WHAT IS REQUIRED:
Could you retype, exactly and with no pictures, only the lines from the first line of the records below through the line that contains "Selections For Friday"?

===== RECORDS PROVIDED

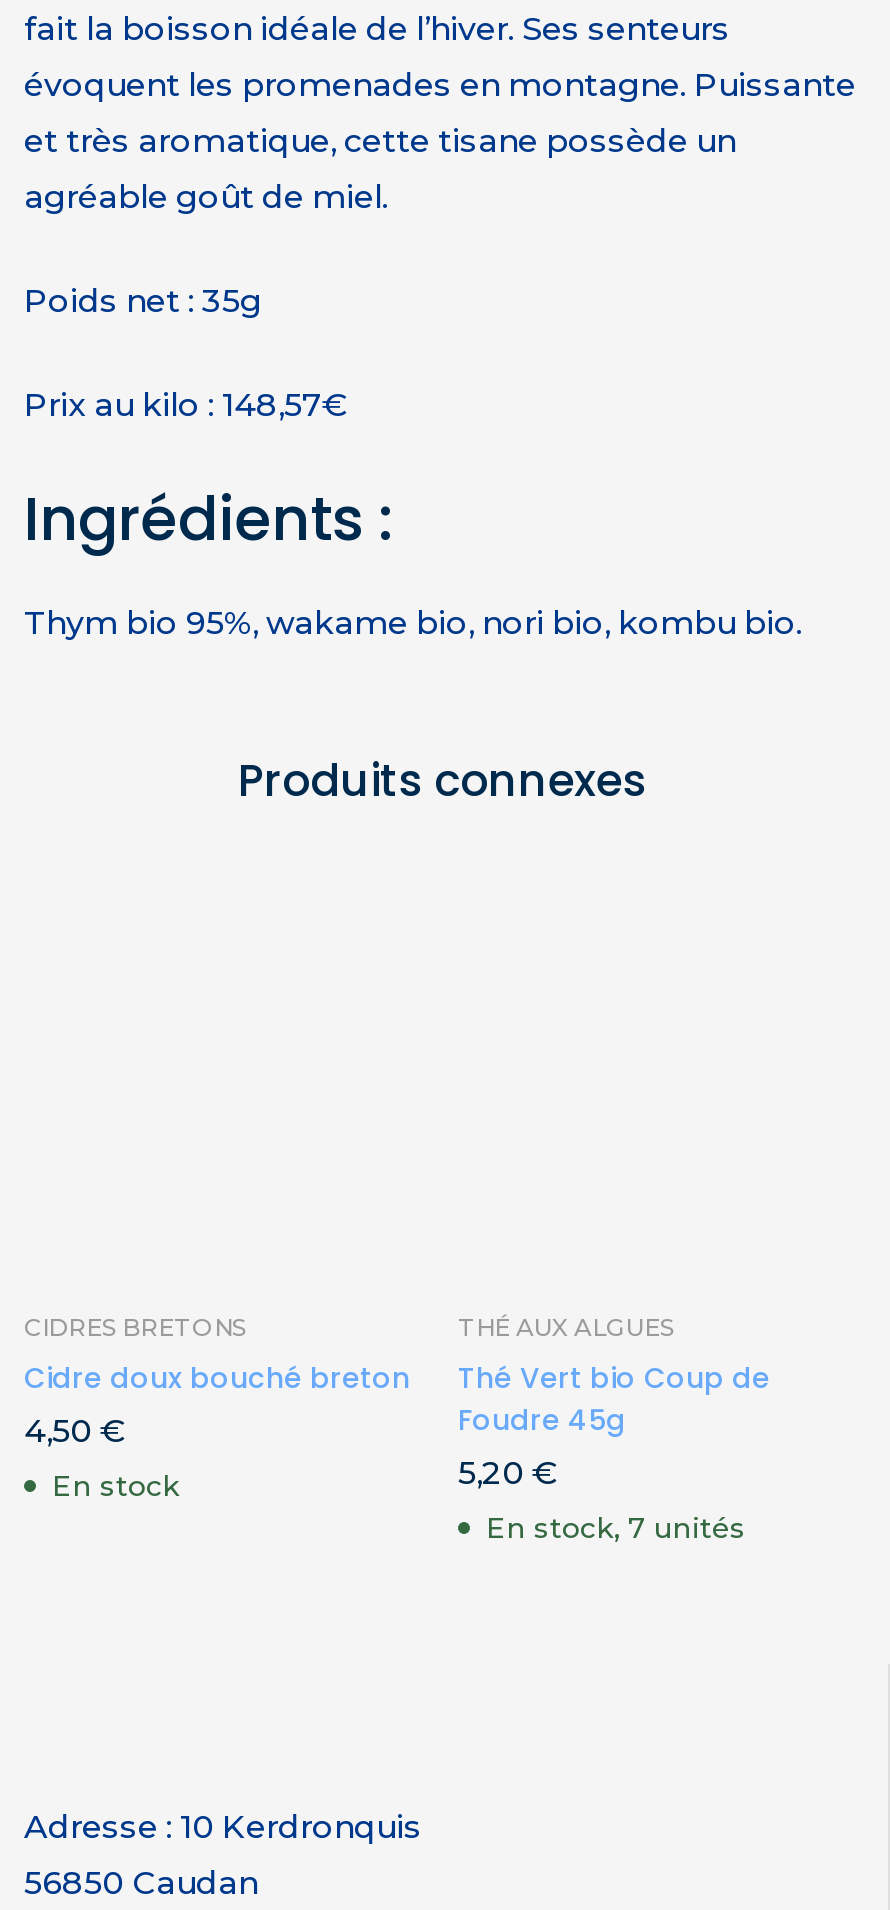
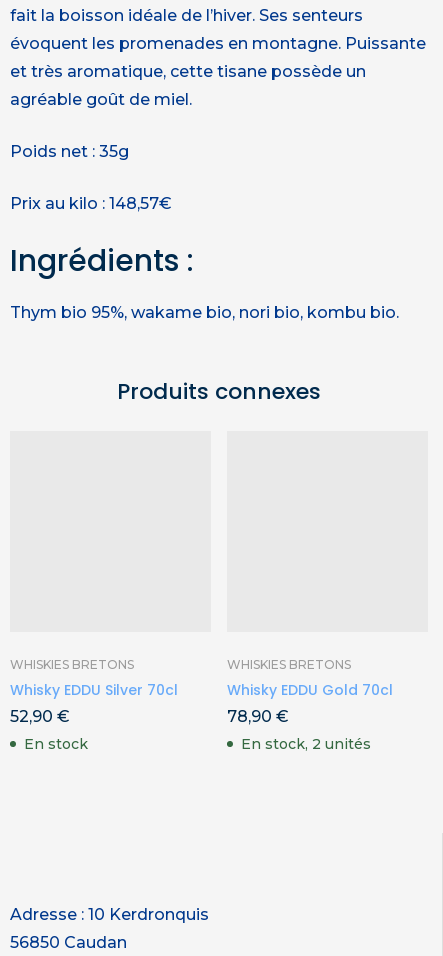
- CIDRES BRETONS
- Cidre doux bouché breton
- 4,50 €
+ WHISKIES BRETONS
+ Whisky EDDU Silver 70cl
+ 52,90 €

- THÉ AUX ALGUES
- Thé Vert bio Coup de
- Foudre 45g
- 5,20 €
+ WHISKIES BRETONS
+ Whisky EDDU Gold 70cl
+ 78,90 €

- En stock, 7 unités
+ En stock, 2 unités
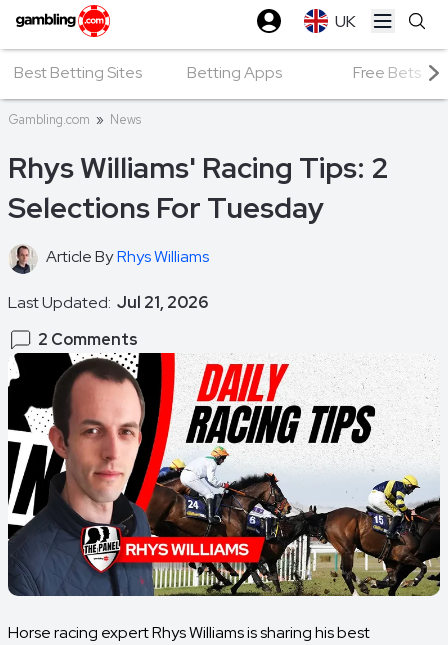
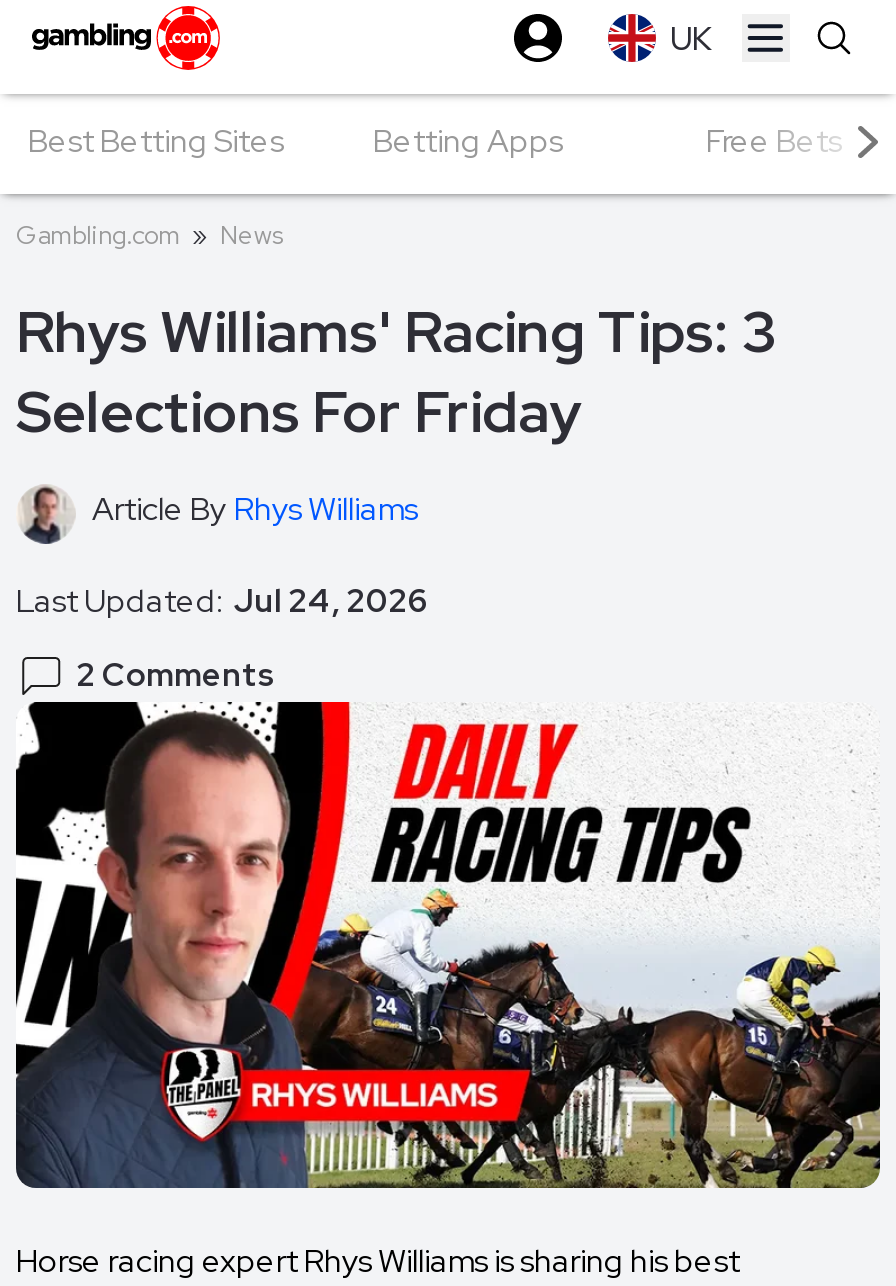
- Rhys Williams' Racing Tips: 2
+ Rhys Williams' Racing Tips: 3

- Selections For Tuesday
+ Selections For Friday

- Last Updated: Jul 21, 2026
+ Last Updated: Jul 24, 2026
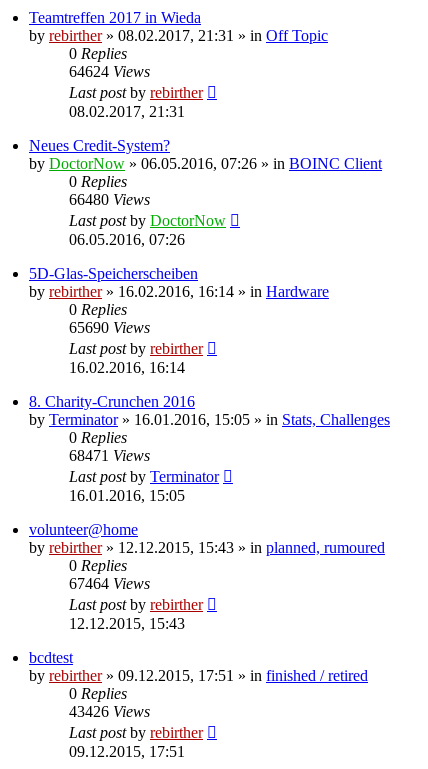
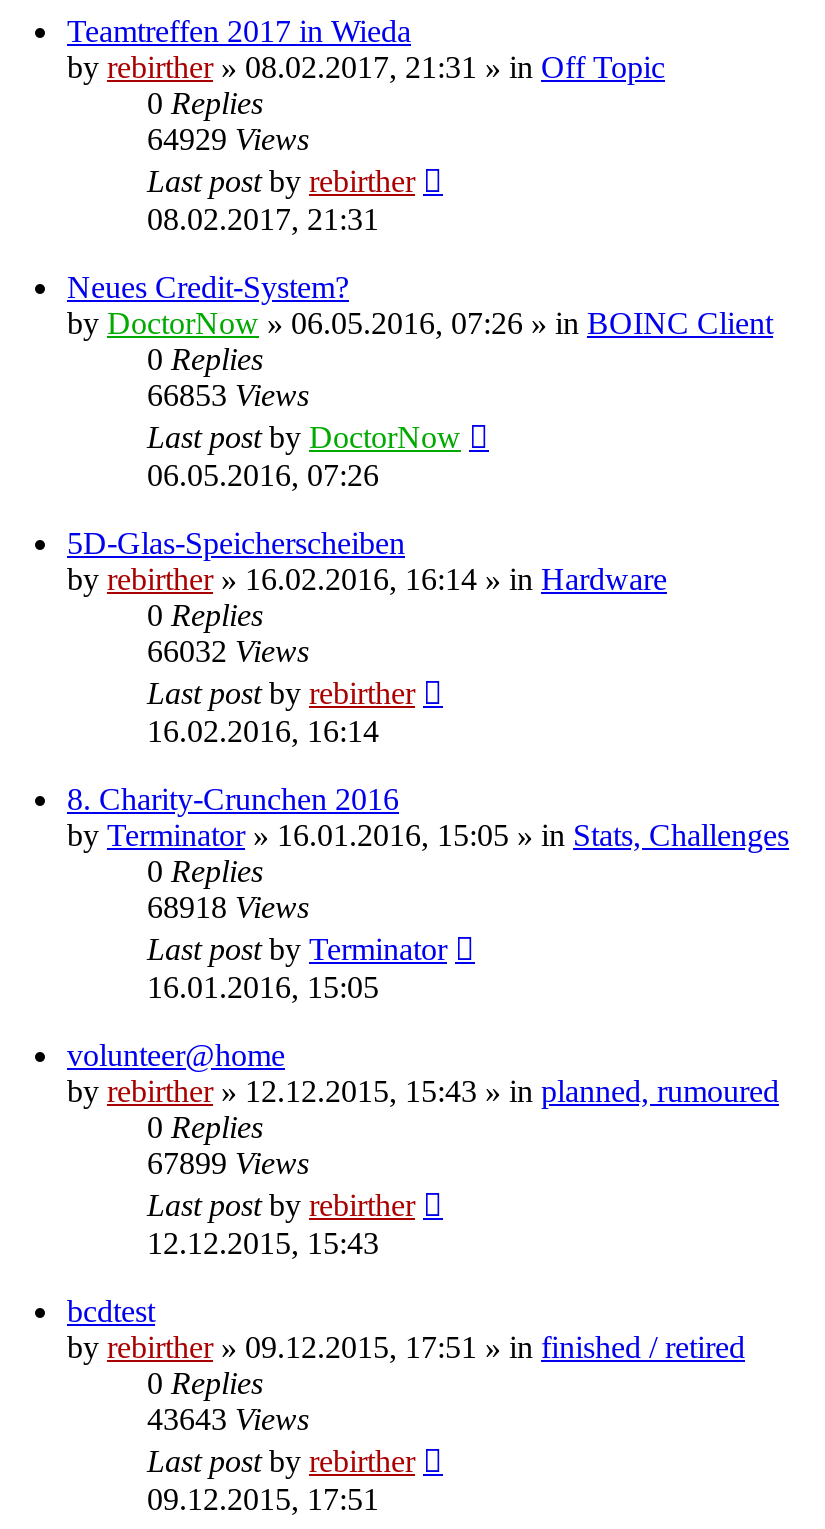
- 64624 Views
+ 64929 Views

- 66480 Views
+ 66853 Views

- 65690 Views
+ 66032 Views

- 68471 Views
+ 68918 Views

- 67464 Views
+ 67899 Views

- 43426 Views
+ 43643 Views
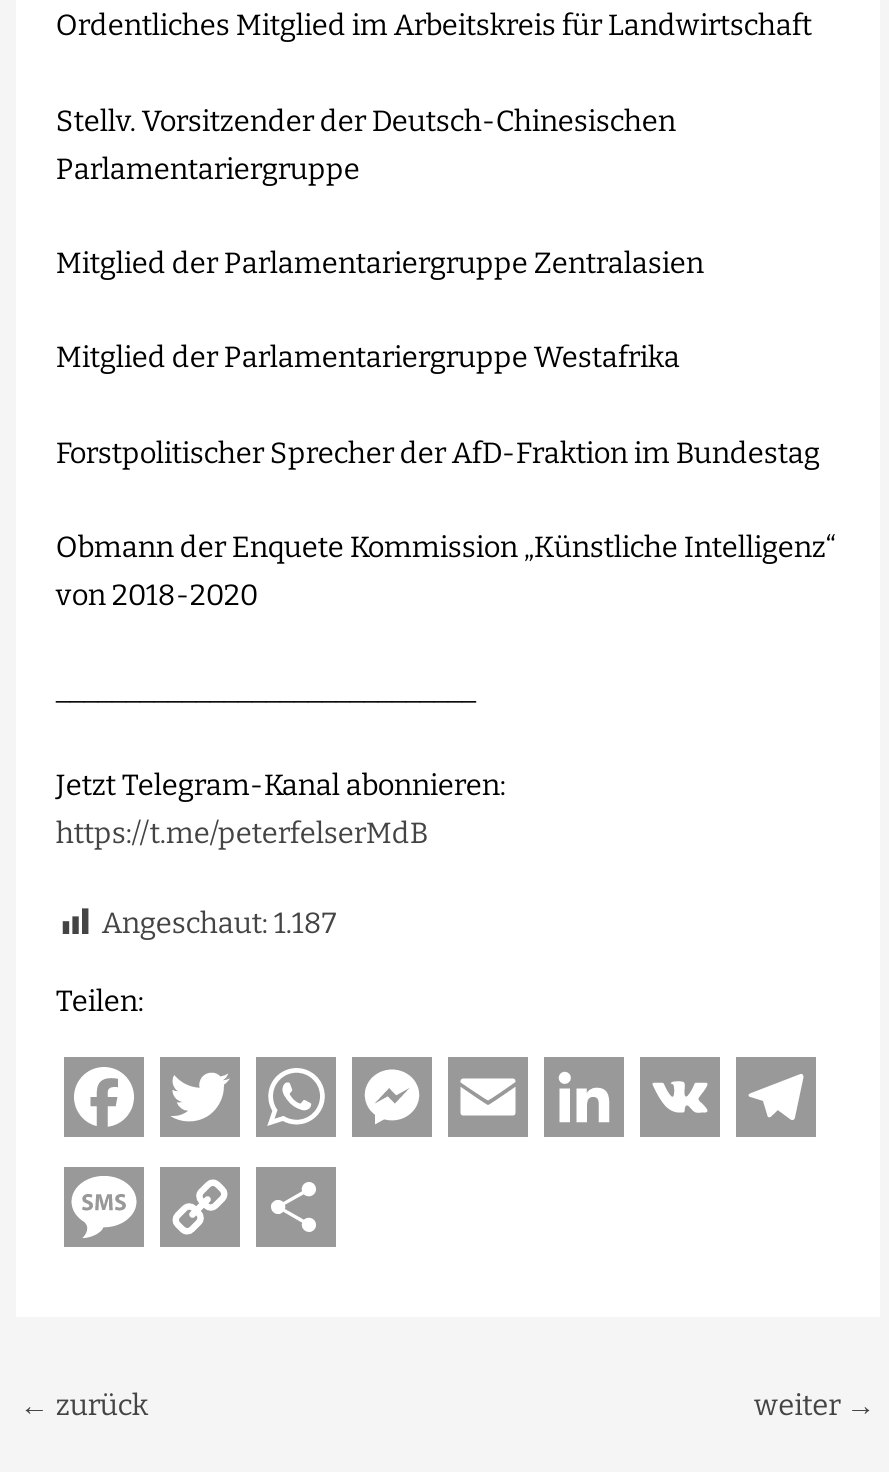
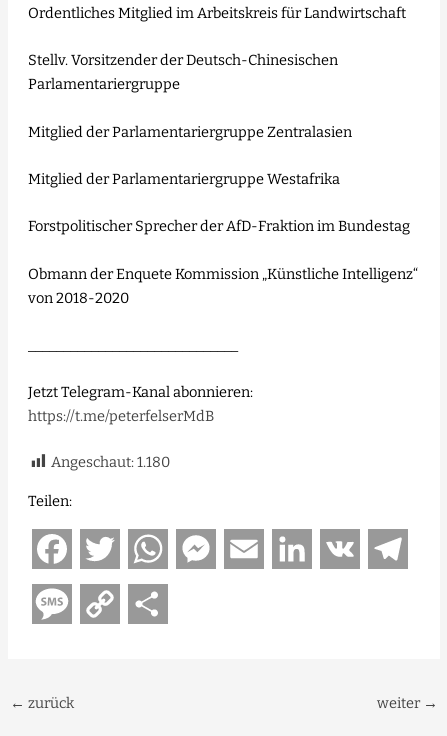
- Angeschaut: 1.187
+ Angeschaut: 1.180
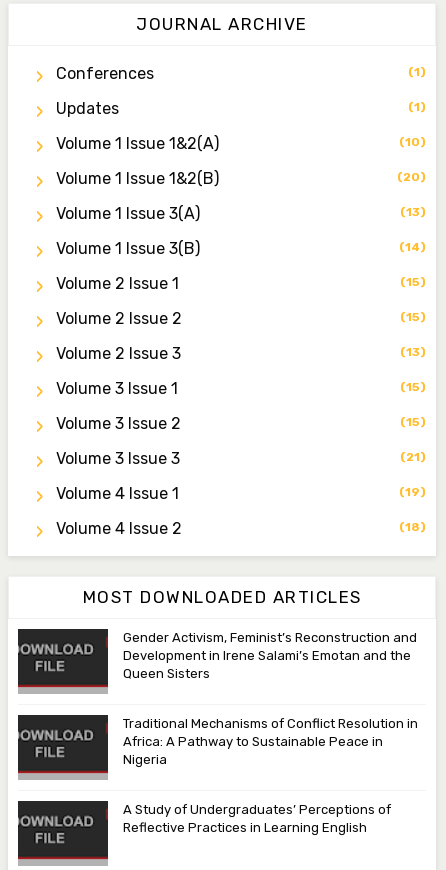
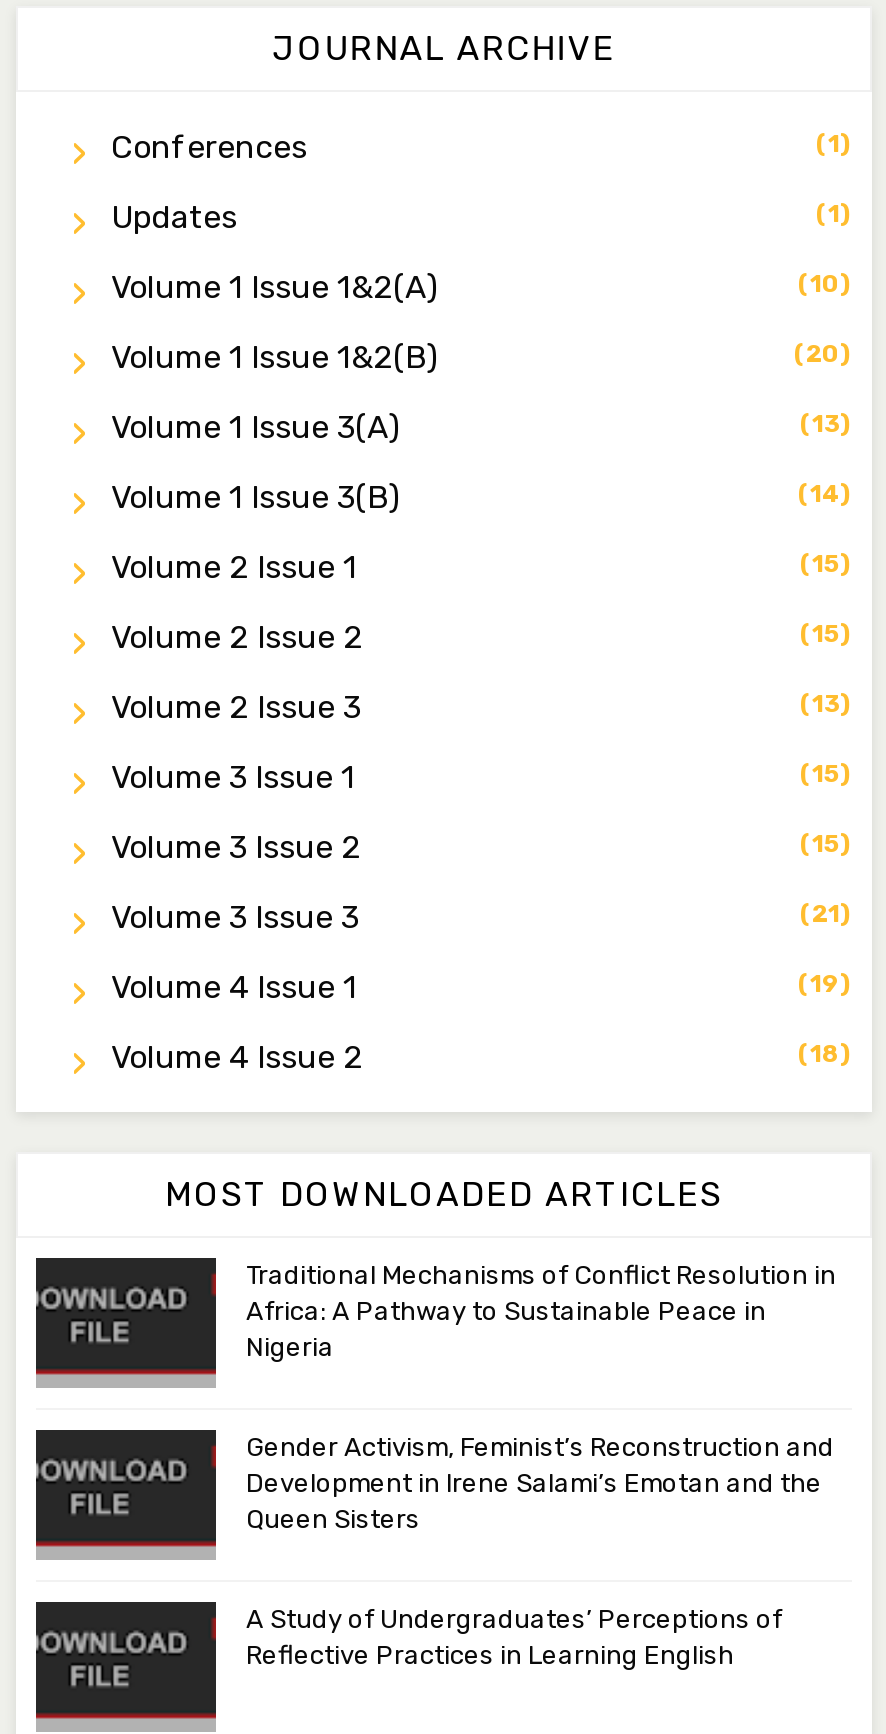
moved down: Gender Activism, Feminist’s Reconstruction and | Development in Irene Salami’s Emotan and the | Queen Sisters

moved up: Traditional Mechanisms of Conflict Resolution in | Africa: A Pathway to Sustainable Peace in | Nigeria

==========

REPLY TO THE TASK:
- CIDRES BRETONS
- Cidre doux bouché breton
- 4,50 €
+ WHISKIES BRETONS
+ Whisky EDDU Silver 70cl
+ 52,90 €

- THÉ AUX ALGUES
- Thé Vert bio Coup de
- Foudre 45g
- 5,20 €
+ WHISKIES BRETONS
+ Whisky EDDU Gold 70cl
+ 78,90 €

- En stock, 7 unités
+ En stock, 2 unités
- Rhys Williams' Racing Tips: 2
+ Rhys Williams' Racing Tips: 3

- Selections For Tuesday
+ Selections For Friday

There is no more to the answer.